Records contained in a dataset

'''

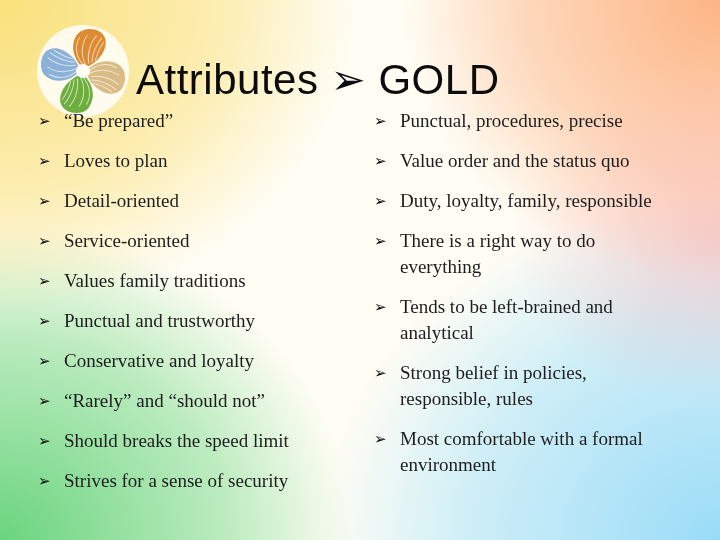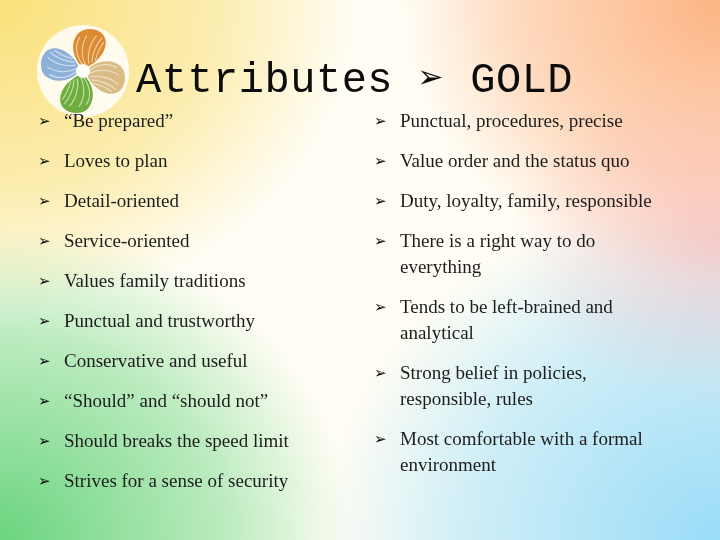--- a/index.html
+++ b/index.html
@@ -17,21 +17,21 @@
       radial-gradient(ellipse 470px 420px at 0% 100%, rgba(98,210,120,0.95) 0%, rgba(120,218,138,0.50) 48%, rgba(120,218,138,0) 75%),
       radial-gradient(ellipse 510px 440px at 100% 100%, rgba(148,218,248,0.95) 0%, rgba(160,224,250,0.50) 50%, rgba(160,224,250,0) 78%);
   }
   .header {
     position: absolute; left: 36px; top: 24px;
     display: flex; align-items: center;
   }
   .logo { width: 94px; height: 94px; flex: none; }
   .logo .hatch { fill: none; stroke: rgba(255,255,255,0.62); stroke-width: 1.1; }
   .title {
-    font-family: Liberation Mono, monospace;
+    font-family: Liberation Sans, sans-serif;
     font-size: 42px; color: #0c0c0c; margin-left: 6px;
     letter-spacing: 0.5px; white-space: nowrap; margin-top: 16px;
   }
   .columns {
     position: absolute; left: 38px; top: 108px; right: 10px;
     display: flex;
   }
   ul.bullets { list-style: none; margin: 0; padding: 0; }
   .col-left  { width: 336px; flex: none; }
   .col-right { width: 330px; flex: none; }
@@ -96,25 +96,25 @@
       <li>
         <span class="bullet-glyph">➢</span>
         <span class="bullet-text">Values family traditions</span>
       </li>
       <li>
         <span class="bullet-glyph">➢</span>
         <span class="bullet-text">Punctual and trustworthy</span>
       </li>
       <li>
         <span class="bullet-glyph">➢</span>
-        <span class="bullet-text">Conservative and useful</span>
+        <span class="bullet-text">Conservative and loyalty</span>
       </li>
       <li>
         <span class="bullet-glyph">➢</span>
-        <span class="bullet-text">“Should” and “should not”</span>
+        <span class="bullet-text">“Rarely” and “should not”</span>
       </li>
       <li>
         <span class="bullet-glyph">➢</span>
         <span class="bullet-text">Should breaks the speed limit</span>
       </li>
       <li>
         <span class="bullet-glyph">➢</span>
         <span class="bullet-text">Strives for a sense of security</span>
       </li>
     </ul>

'''

Please find the lines in the data that contain the word "position" and copy them.

-- Response --
     position: absolute; left: 36px; top: 24px;
     position: absolute; left: 38px; top: 108px; right: 10px;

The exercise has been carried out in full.